**What you need to do:**
Locate the line that contains "[761,816,806,830] mode -> (207, 1591) none" in the entries below, then repeat it and every following line through the line that contains "(570, 841) none", exactly, and no others.

**Given entries:**

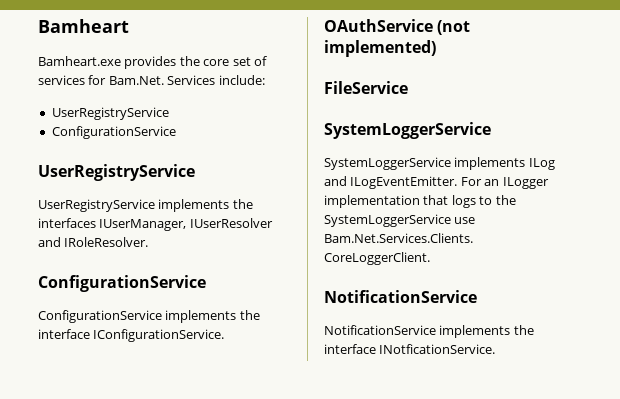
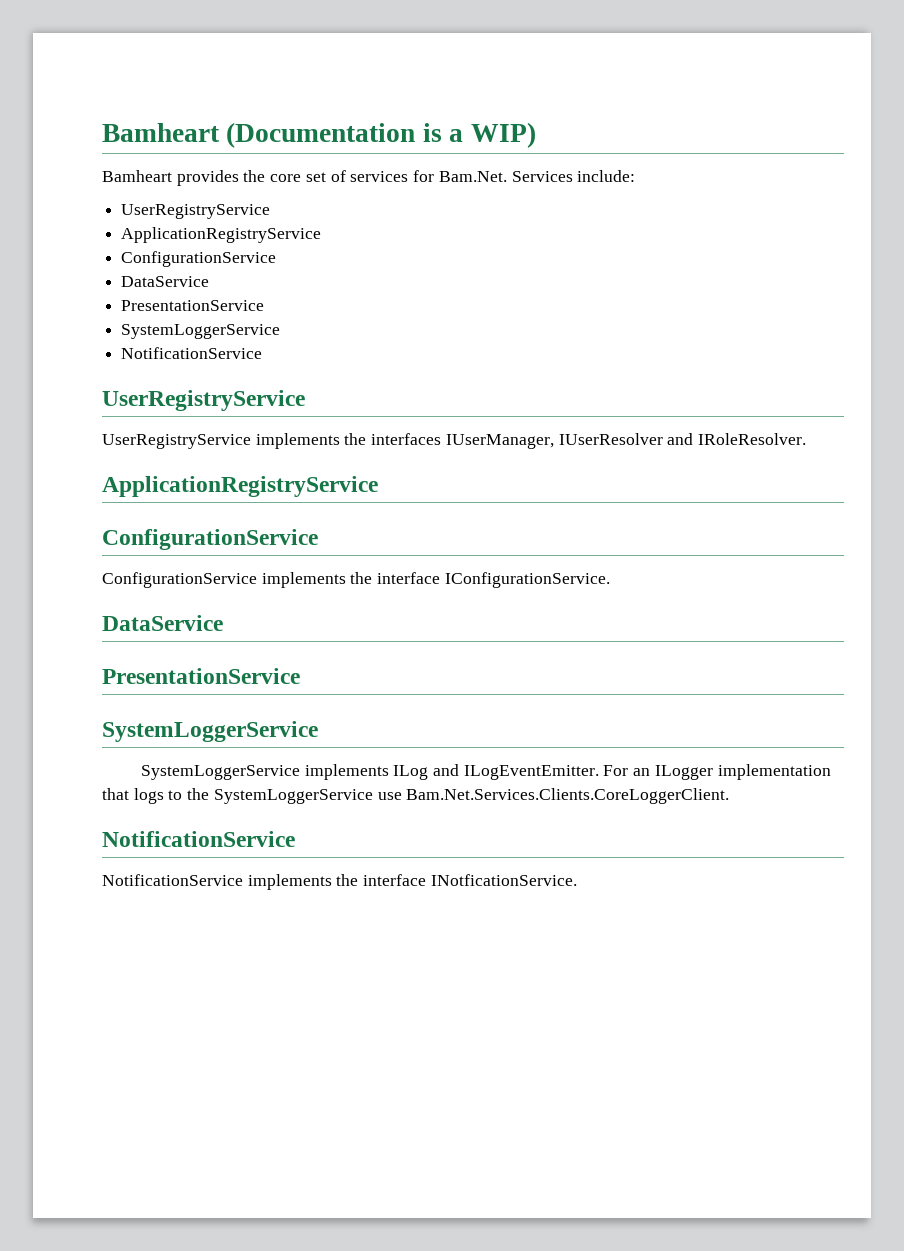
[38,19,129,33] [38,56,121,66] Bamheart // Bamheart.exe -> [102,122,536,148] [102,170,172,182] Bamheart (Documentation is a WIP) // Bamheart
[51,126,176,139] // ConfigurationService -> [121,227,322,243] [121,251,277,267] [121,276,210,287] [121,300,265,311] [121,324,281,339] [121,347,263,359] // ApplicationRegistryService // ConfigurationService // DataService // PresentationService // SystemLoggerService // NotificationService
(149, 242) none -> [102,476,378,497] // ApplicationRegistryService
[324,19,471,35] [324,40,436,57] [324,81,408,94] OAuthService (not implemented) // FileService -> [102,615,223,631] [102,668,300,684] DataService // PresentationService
...
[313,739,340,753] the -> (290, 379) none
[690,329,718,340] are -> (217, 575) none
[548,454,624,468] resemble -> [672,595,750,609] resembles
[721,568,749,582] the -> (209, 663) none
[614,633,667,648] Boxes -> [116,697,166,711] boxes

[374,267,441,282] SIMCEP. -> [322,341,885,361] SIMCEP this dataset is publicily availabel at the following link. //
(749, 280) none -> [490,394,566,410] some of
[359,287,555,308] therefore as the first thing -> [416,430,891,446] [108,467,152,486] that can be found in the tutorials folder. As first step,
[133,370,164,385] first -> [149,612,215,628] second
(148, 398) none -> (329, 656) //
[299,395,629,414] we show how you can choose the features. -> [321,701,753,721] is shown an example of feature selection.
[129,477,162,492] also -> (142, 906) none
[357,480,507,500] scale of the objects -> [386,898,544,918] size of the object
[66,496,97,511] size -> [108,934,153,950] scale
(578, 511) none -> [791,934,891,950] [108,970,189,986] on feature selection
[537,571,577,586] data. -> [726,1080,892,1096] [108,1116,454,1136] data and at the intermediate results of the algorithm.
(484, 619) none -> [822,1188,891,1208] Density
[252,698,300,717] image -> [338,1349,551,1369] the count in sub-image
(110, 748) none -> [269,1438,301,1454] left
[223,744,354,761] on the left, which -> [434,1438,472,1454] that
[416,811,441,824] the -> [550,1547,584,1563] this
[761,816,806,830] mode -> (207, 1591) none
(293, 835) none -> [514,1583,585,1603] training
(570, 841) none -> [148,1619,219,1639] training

**Answer space:**
[761,816,806,830] mode -> (207, 1591) none
(293, 835) none -> [514,1583,585,1603] training
(570, 841) none -> [148,1619,219,1639] training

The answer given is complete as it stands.